Extracted information: Begin
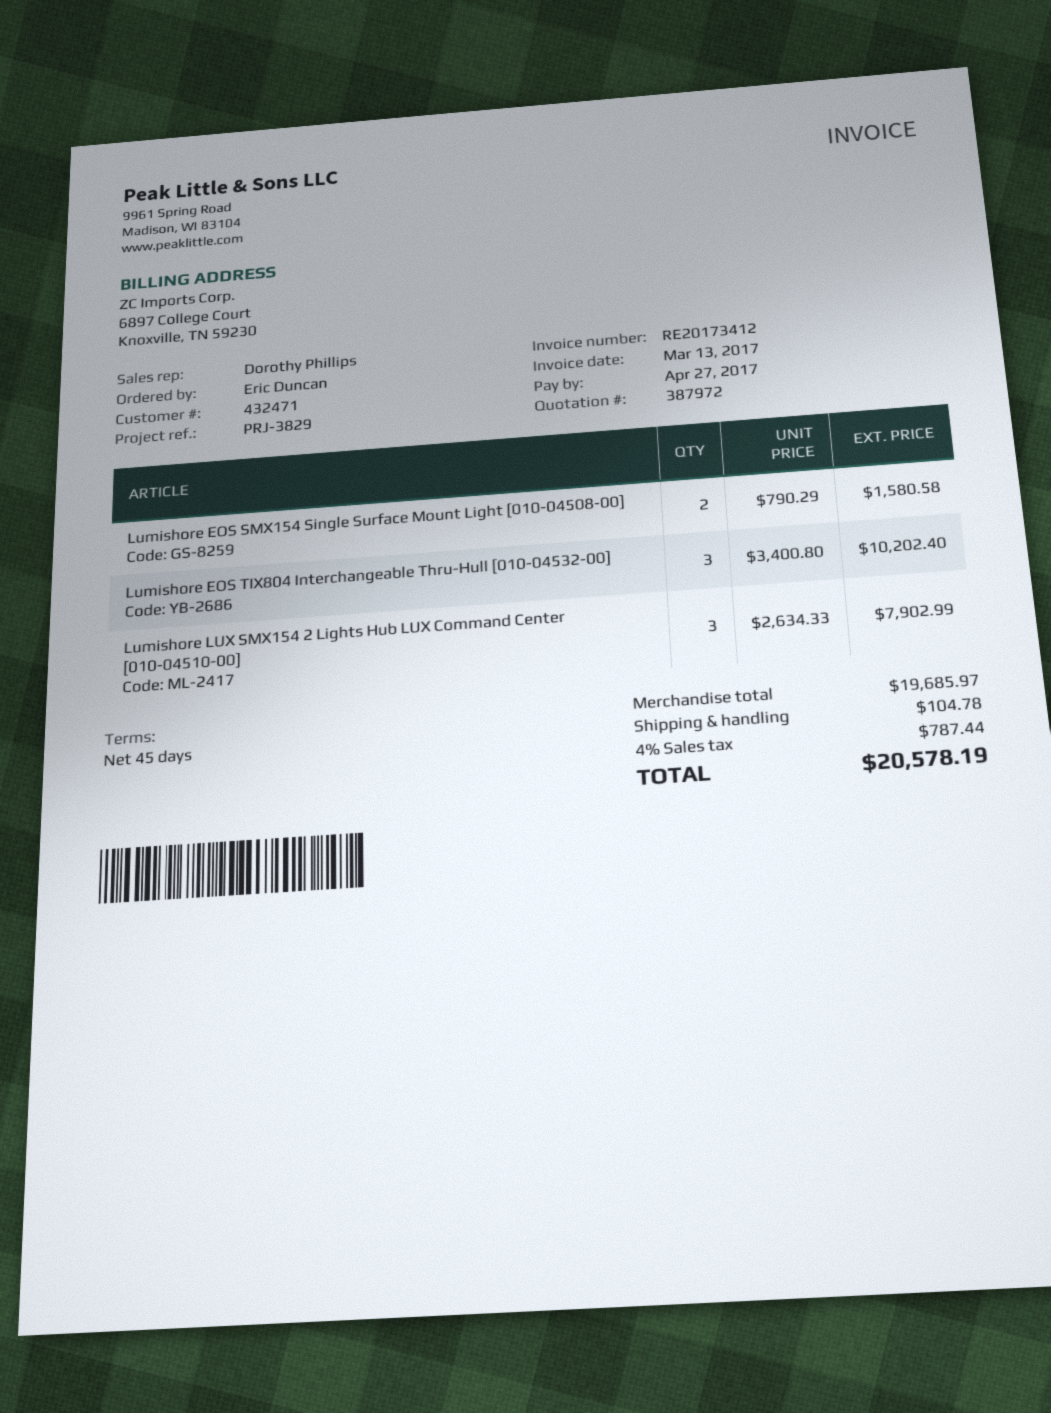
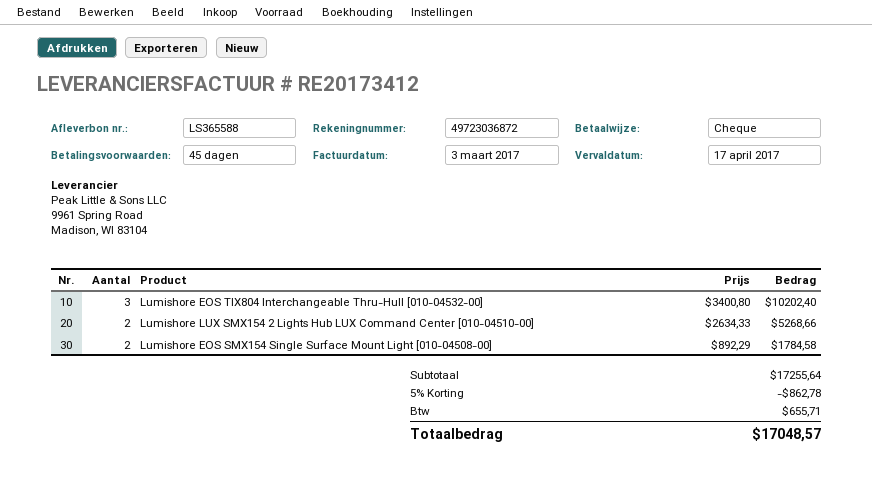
invoice date: 2017-03-13 -> 2017-03-03
due date: 2017-04-27 -> 2017-04-17
Lumishore EOS SMX154 Single Surface Mount Light [010-04508-00]: 2 x 790.29 = 1580.58 -> 2 x 892.29 = 1784.58
Lumishore LUX SMX154 2 Lights Hub LUX Command Center [010-04510-00]: 3 x 2634.33 = 7902.99 -> 2 x 2634.33 = 5268.66
subtotal: 19685.97 -> 17255.64
discount: none -> 5% = 862.78
shipping: 104.78 -> none
tax: 787.44 -> 655.71
total: 20578.19 -> 17048.57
Extracted information: End
## [Problem to work on]
A single number is required: how many lines in the material hold the word "Lumishore".

## [Expected answer]
2